(Supplied data Opens)

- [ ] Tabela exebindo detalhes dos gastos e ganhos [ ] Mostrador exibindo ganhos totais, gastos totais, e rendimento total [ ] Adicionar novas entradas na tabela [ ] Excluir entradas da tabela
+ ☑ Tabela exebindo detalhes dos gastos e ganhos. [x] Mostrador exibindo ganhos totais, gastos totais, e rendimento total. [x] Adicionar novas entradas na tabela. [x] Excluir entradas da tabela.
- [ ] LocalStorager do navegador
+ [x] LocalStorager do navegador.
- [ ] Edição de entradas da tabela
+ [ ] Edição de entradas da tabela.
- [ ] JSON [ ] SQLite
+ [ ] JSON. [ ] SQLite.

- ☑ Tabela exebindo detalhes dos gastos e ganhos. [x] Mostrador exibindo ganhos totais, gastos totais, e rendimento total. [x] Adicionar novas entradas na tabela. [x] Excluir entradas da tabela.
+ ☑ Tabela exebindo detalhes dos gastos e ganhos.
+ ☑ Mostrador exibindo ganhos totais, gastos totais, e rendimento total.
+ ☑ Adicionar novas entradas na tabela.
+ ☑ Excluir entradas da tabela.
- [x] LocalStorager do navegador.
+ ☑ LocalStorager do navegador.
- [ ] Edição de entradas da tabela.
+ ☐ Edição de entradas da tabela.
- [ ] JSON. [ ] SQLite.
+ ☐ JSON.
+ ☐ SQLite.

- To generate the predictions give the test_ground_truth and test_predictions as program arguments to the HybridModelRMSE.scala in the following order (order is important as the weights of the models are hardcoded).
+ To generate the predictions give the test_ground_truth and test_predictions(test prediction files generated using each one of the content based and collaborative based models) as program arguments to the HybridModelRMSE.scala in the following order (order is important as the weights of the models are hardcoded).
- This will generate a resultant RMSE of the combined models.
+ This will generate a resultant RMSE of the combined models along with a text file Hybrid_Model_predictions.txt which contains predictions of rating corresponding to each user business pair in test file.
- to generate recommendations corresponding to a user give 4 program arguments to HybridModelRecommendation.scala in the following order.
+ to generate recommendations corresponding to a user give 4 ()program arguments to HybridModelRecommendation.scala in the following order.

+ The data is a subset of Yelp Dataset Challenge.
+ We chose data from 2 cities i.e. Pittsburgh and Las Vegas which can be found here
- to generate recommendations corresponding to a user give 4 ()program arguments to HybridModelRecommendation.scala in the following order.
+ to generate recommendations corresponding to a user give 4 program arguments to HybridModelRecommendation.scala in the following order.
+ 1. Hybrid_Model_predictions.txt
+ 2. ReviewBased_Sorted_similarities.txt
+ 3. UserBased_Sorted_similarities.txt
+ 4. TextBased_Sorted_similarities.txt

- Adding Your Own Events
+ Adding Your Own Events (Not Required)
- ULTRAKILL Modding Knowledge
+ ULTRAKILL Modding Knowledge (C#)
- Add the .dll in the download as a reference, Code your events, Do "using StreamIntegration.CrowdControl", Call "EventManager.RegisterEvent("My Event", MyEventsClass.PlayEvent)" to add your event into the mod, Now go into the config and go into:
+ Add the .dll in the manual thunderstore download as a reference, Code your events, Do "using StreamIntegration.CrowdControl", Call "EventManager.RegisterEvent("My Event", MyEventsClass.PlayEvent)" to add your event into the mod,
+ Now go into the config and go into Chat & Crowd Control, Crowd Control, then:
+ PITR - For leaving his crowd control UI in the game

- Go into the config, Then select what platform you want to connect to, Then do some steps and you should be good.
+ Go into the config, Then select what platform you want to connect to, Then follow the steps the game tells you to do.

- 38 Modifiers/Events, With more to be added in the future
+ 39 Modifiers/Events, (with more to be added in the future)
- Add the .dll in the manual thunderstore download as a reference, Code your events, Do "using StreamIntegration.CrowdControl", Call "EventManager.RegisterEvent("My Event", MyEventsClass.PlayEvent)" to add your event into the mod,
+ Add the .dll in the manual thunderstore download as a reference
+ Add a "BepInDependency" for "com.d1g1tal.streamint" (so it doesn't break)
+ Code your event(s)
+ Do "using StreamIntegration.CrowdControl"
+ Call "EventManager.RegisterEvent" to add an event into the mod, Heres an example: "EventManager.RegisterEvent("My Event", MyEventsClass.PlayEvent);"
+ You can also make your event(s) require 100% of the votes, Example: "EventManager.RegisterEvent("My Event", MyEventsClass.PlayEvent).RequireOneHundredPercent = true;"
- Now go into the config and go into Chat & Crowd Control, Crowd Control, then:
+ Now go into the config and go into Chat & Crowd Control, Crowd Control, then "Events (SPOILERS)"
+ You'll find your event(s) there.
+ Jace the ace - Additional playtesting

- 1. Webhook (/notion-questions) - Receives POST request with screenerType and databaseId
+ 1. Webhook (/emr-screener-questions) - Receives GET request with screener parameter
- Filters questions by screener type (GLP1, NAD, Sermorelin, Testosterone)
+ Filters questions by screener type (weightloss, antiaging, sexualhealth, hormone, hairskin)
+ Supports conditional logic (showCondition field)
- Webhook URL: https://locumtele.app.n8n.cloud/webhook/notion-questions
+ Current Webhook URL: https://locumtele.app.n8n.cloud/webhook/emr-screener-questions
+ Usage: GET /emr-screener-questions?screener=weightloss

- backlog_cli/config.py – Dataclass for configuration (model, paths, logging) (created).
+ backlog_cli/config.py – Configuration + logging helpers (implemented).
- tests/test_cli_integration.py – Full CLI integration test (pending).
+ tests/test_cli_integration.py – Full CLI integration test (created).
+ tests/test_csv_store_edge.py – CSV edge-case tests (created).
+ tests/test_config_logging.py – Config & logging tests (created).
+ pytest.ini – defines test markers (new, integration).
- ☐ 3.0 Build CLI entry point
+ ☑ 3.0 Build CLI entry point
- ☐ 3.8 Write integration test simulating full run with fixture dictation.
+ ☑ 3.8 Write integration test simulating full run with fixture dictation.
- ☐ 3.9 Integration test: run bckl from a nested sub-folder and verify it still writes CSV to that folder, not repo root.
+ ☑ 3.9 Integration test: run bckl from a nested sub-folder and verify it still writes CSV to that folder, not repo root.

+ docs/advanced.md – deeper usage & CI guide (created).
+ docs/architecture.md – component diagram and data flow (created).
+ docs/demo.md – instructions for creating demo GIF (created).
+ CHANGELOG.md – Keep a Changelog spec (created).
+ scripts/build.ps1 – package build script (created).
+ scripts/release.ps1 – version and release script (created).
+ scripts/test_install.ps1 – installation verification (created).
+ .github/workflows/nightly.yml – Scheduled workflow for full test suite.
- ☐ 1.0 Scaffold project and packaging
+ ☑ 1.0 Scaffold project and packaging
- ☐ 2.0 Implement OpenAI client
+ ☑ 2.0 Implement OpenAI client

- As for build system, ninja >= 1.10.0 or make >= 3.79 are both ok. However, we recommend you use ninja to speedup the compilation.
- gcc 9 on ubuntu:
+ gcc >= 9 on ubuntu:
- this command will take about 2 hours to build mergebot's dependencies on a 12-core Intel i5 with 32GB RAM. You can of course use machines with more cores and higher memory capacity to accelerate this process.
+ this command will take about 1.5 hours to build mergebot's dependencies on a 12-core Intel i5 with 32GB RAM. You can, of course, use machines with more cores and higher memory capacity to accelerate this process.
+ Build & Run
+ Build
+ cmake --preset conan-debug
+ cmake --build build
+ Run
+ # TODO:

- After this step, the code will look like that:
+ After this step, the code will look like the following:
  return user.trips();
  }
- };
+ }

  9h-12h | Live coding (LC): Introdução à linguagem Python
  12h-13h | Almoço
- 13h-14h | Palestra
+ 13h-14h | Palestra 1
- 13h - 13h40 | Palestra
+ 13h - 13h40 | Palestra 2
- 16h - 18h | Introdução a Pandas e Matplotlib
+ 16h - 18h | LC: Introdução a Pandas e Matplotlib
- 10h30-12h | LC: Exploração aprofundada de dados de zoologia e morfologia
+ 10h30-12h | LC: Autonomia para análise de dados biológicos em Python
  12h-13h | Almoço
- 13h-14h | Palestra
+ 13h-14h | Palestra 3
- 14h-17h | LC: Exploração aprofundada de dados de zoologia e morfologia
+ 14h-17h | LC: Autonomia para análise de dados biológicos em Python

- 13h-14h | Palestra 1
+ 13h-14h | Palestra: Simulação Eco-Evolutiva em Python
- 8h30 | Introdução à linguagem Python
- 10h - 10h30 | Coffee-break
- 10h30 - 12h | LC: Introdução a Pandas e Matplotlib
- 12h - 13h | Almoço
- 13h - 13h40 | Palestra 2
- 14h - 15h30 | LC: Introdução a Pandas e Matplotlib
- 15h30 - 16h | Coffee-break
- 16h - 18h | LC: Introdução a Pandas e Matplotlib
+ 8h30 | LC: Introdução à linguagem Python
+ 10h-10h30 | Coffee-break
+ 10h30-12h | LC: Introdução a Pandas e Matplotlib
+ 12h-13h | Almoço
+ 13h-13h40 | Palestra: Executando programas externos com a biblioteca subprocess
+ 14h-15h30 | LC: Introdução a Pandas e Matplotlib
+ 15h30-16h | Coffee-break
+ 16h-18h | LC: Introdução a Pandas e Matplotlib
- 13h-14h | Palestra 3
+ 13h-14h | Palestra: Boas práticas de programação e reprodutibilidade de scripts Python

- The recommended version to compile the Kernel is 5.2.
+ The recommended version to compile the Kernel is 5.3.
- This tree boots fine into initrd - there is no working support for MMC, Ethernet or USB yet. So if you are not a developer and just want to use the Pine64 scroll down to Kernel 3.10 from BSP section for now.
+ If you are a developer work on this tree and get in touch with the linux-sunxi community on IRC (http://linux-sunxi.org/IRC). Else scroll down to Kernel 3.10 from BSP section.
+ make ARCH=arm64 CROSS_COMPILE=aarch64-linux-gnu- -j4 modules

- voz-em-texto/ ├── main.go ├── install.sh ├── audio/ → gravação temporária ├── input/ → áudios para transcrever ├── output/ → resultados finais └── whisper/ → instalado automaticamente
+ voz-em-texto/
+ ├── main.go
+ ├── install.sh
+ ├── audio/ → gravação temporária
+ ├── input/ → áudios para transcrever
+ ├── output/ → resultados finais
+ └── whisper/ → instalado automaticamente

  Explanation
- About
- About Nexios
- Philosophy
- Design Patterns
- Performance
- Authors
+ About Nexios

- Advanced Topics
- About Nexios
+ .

(Supplied data Closes)

Wherever a line holds the word "JSON", copy that line out of the entries above.

- [ ] JSON [ ] SQLite
+ [ ] JSON. [ ] SQLite.
- [ ] JSON. [ ] SQLite.
+ ☐ JSON.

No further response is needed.